人生にロマンスとミステリを

小説を読むのも書くのも大好きな実務翻訳者です。ミステリと恋愛小説が特に好き。仕事のこと、日々のことを綴ります。

呉勝浩『爆弾』

2024-02-01 17:58:35 | 読書記録(紙書籍のみ)
呉勝浩著『爆弾』

1ページ開いたら終わりです。おもしろすぎてページをめくる手が止められなくなります。
がっつり寝不足になりました(笑)。

お酒を買いに来たのにお金がなくて腹が立ち、自販機を蹴って店主を殴ったとして、
中年男が野方署に連行された。示談金(?)を払って終わり、の事件に思われたけど、
スズキタゴサクと名乗ったその男は、取り調べの最中に「10時に秋葉原で爆発がある」と予言する。
直後、秋葉原の廃ビルで爆発が。スズキタゴサクはそれからも爆発を予言(予告)するが、
それがなんだか質の悪いクイズのようななぞなぞのような。

最初は誰も死ななくて、あまり警戒せずに読んでいたら、次の東京ドームの近くでの爆発では
人が死んでしまった。
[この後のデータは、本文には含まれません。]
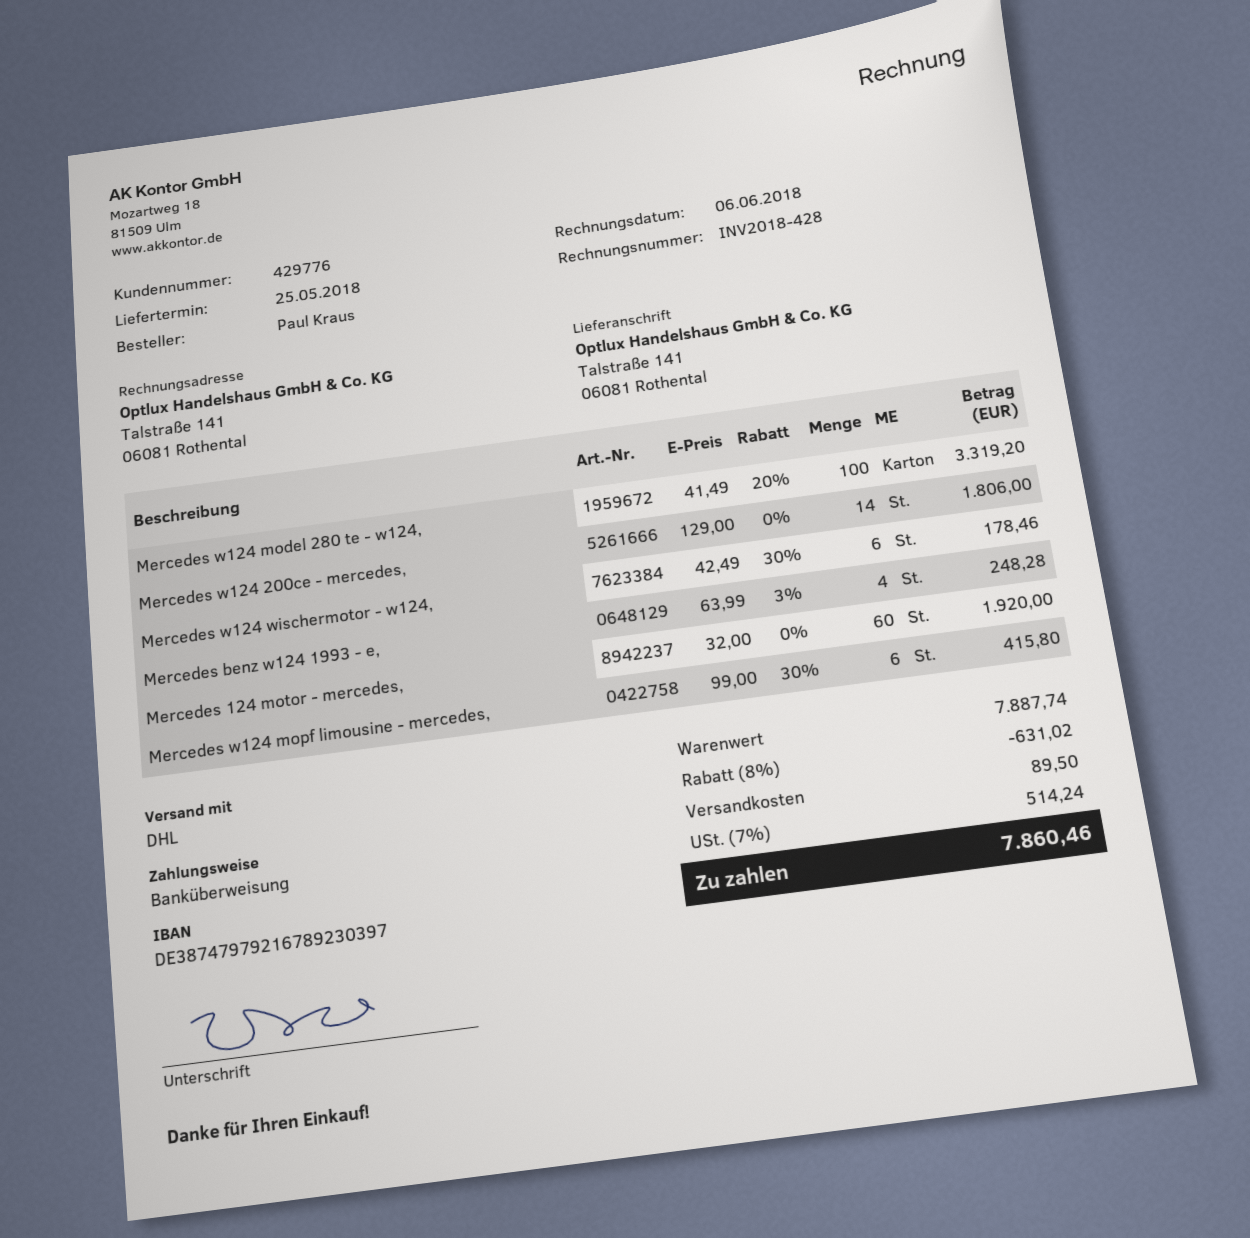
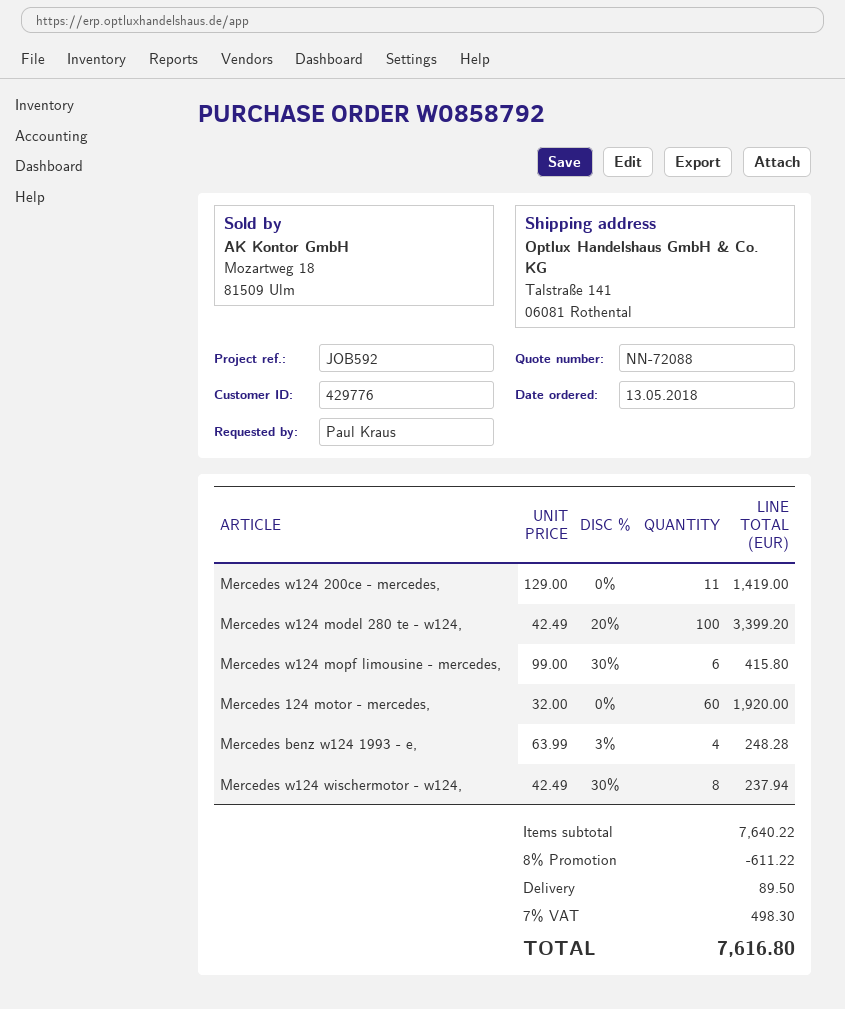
Mercedes w124 model 280 te - w124,: 100 x 41.49 - 20% = 3319.20 -> 100 x 42.49 - 20% = 3399.20
Mercedes w124 200ce - mercedes,: 14 x 129.00 = 1806.00 -> 11 x 129.00 = 1419.00
Mercedes w124 wischermotor - w124,: 6 x 42.49 - 30% = 178.46 -> 8 x 42.49 - 30% = 237.94
subtotal: 7887.74 -> 7640.22
discount: 8% = 631.02 -> 8% = 611.22
tax: 7% = 514.24 -> 7% = 498.30
total: 7860.46 -> 7616.80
一気につらく悲しくなって、それまではとぼけた男だな、くらいの
認識しかなかったのに、残酷な事件を起こしながらも、とぼけているのがすごく許せなくなる。

あれこれ伏線があって、気になって次々ページをめくってしまうけど、
スズキタゴサクは最後までスズキタゴサク。本名も、いったいどういう人間で、どうしてそんなことを
するようになったのかも、わからないまま。

そして、最後の1文が恐ろしい。
「最後の爆弾は見つかっていない。(P425)」
世の中には理不尽も不条理もある。それはわかる。でも、そういう怖さを認識して生きていくのはしんどすぎるから。
私は最後の爆弾のことを忘れて生きたい、と思う。